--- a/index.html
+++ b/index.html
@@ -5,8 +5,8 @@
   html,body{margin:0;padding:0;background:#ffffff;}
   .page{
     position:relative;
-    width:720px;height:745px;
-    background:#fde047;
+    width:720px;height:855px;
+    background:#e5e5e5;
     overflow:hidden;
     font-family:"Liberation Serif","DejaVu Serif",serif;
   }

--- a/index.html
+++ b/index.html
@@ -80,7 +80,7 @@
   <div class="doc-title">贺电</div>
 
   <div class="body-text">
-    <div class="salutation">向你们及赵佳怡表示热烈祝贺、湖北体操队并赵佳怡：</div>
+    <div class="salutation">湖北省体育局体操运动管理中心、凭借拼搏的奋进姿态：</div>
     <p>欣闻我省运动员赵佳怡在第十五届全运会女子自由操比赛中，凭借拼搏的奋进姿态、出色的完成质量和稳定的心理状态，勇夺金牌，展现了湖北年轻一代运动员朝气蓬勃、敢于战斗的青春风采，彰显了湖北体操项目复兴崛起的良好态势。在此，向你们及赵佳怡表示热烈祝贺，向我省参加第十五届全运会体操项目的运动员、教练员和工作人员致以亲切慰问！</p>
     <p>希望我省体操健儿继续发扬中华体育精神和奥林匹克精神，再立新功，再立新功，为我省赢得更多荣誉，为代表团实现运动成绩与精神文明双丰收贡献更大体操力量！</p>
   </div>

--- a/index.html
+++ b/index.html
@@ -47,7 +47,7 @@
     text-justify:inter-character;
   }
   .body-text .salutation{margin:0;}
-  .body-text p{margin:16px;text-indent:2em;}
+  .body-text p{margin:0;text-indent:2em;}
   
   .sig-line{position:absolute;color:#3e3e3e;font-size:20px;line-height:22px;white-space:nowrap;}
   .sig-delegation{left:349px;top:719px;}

---

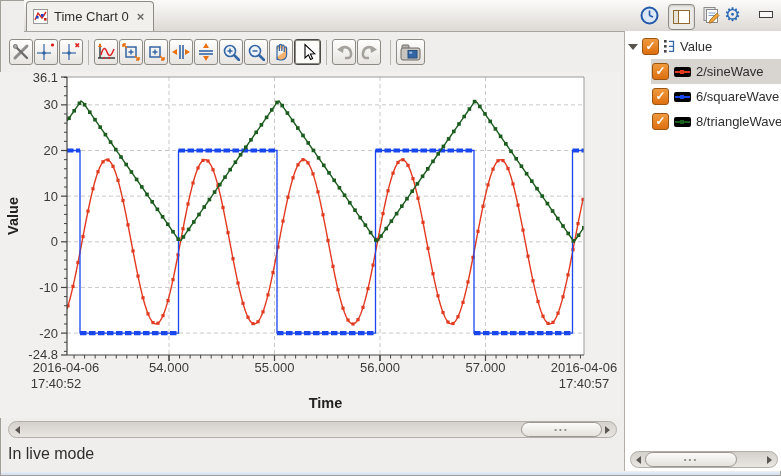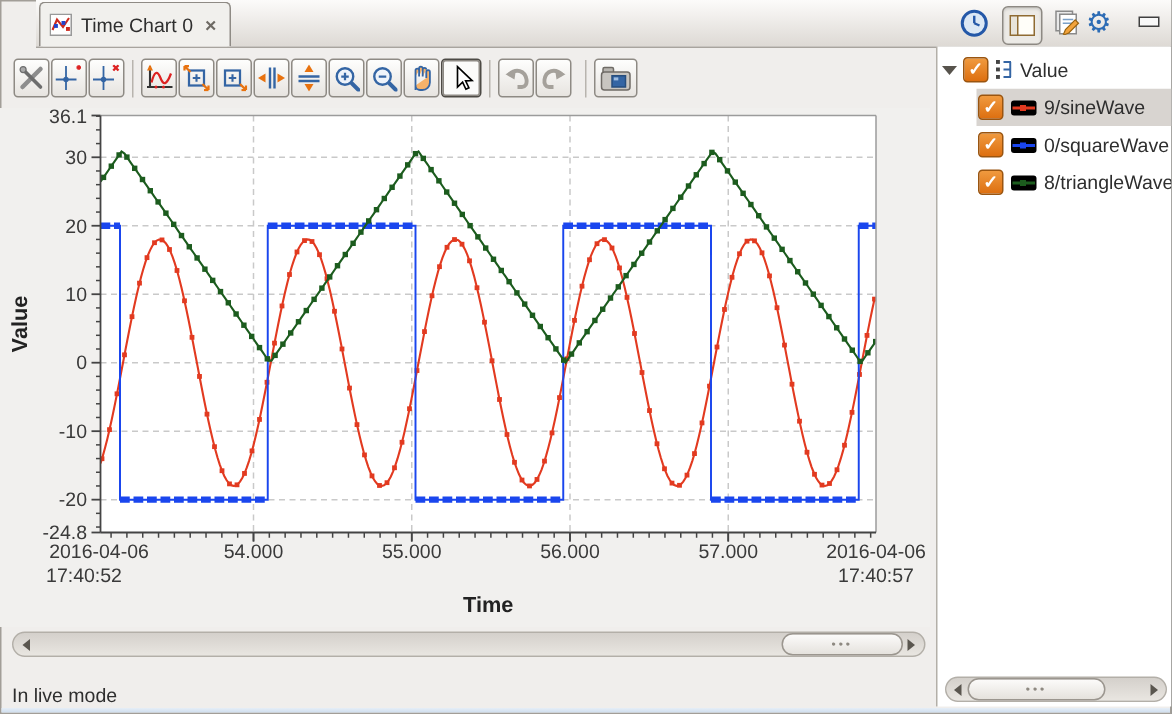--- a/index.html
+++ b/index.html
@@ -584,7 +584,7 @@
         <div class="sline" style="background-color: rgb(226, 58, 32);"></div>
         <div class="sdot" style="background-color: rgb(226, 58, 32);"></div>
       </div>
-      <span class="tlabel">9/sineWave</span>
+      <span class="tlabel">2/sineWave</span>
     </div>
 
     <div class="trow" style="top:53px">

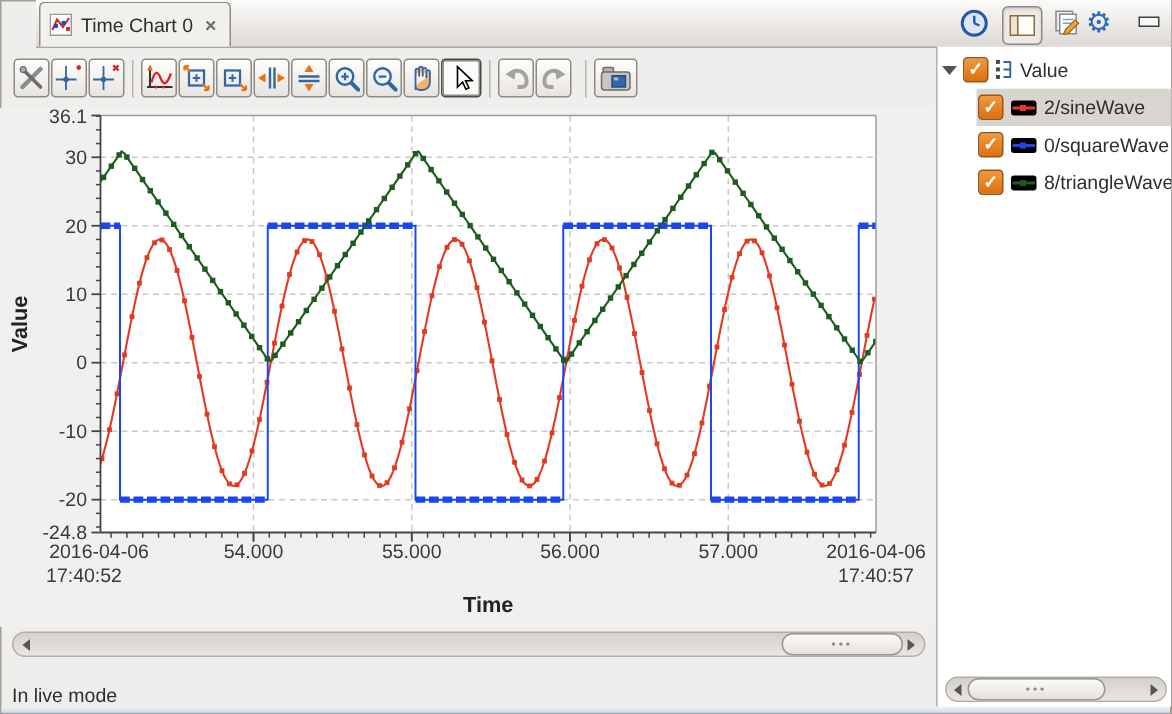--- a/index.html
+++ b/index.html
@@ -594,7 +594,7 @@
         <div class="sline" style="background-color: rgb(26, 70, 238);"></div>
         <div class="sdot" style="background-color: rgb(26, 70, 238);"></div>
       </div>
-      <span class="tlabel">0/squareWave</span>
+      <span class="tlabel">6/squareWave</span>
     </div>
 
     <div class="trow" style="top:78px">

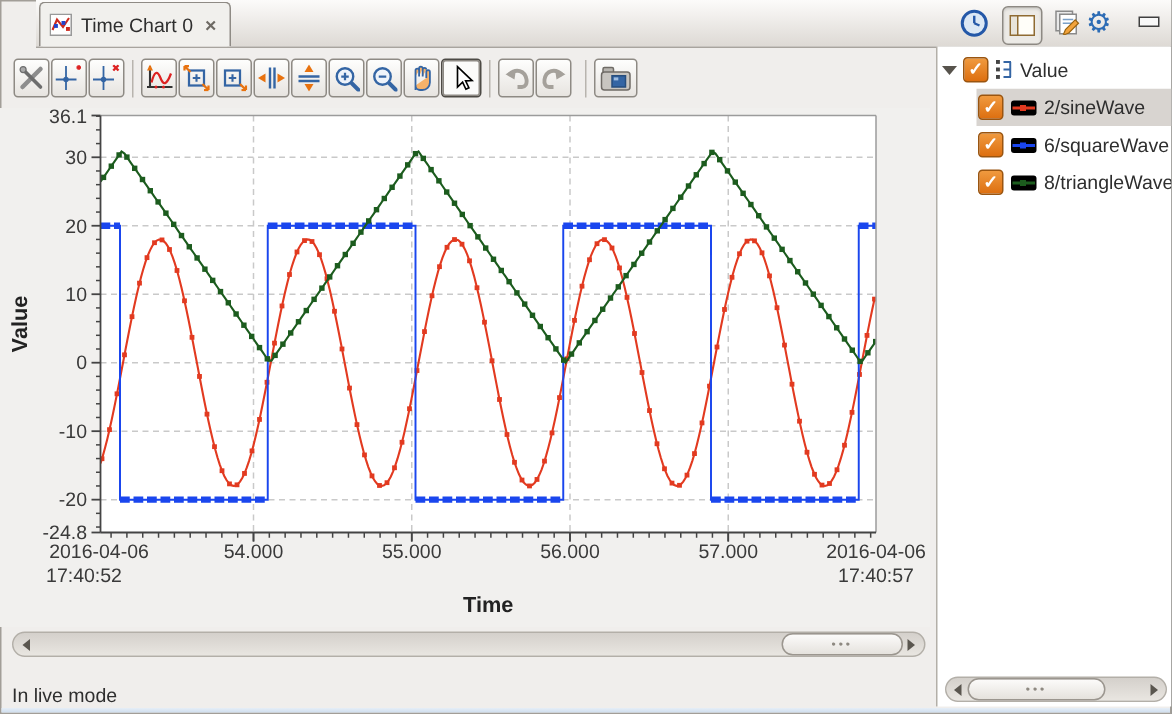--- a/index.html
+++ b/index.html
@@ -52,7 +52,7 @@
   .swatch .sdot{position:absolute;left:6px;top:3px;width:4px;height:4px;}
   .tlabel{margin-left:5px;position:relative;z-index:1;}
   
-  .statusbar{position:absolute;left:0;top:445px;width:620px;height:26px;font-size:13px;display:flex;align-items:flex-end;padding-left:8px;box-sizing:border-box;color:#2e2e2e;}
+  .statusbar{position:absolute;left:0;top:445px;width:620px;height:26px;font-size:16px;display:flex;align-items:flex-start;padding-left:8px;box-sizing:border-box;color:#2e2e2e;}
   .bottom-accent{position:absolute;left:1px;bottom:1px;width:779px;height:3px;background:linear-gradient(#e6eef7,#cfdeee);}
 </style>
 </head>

...

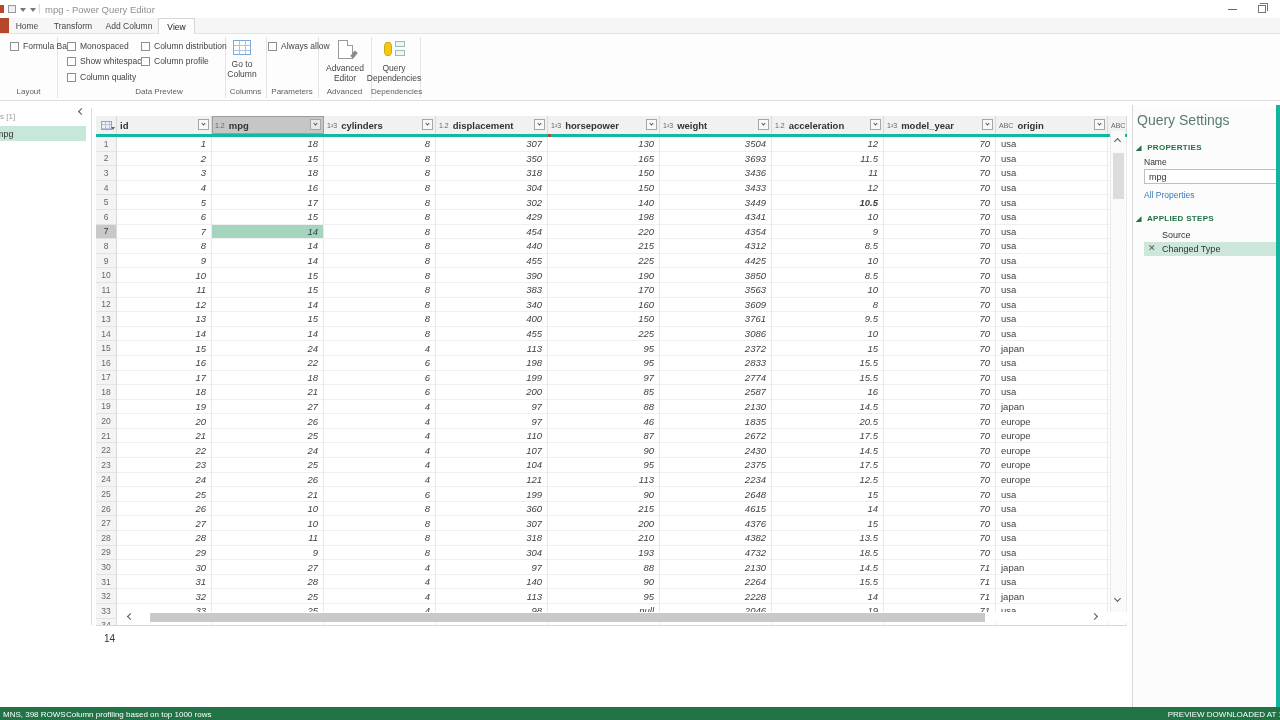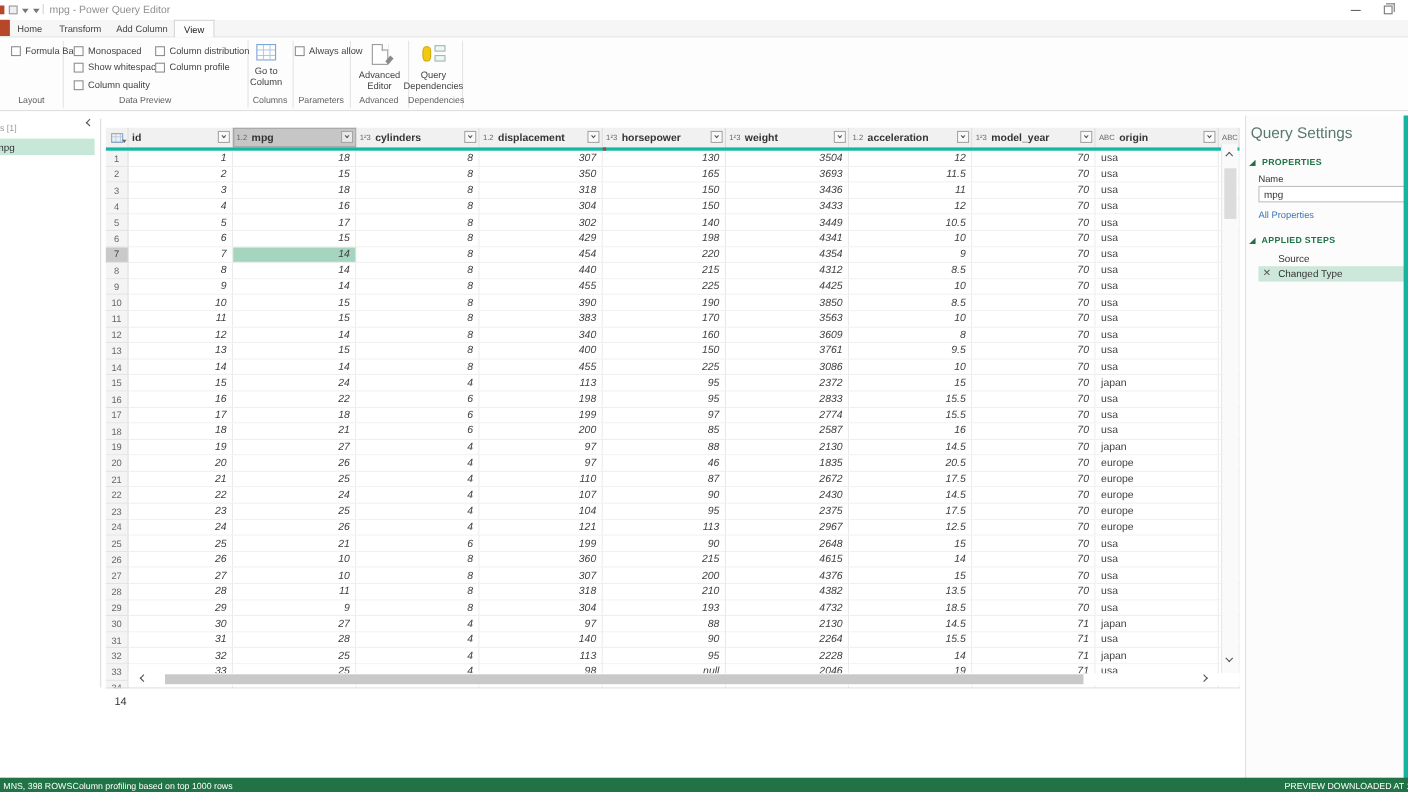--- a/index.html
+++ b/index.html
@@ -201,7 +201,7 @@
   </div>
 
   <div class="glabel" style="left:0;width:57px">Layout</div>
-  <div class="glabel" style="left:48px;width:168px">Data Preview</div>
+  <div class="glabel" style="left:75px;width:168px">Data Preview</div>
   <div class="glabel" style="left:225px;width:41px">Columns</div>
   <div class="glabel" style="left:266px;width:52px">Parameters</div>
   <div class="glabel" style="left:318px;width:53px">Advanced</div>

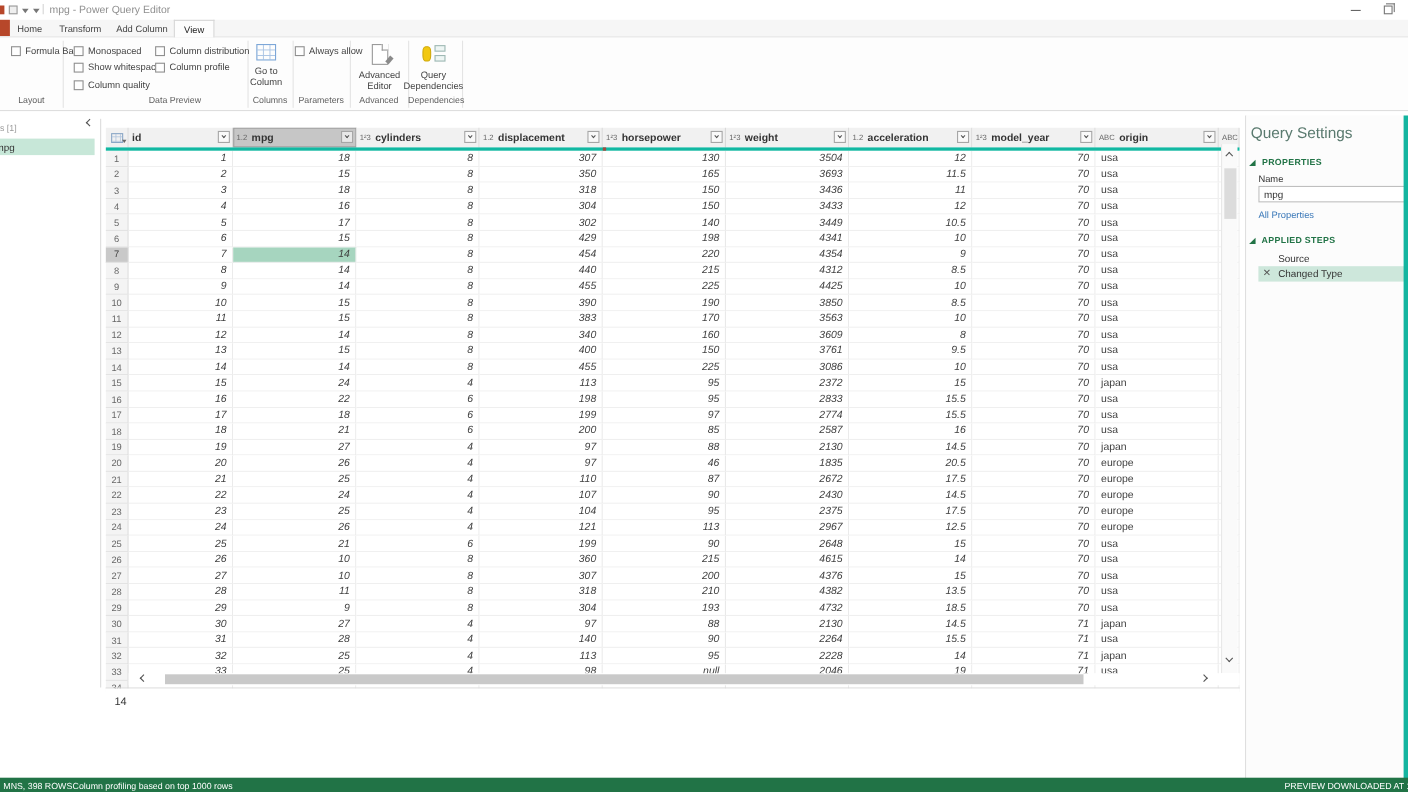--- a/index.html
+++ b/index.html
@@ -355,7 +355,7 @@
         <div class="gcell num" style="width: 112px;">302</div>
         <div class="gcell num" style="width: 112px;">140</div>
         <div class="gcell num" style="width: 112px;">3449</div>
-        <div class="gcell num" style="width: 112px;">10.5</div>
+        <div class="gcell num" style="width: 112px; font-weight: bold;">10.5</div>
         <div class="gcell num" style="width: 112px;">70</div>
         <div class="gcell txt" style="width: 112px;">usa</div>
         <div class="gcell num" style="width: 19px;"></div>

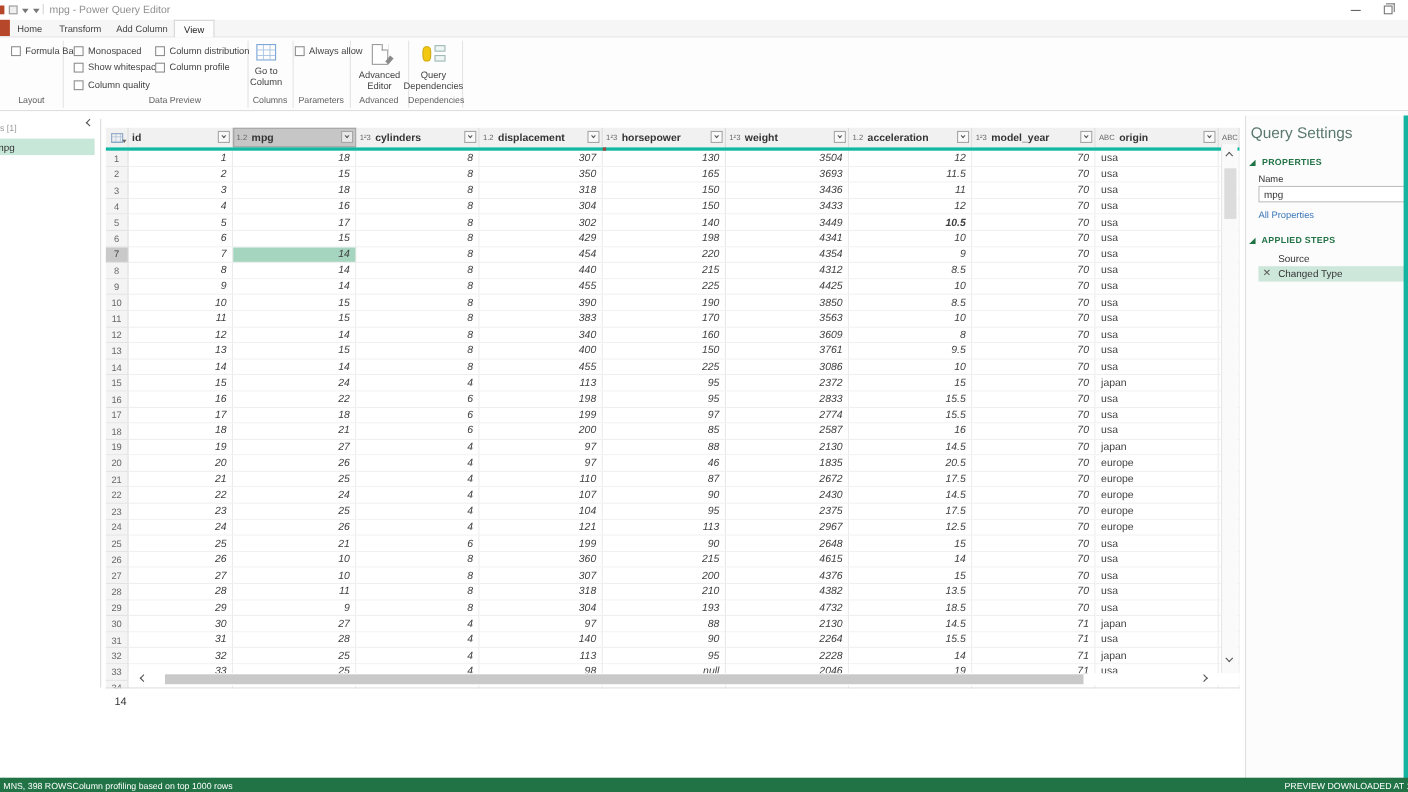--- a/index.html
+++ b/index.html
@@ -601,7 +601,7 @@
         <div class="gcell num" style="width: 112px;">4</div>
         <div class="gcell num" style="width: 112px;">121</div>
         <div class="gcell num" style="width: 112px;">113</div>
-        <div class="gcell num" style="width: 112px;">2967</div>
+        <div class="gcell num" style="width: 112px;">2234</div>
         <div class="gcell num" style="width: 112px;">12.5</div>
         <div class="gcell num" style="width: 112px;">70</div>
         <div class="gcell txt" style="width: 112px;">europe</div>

= Work item =
Pull together all lines from the data that mention the word "body".

= Exercise output =
   html,body{margin:0;padding:0;background:#ffffff;}
   <div class="body-text">
   .body-text .salutation{margin:0;}
-  .body-text p{margin:16px;text-indent:2em;}
+  .body-text p{margin:0;text-indent:2em;}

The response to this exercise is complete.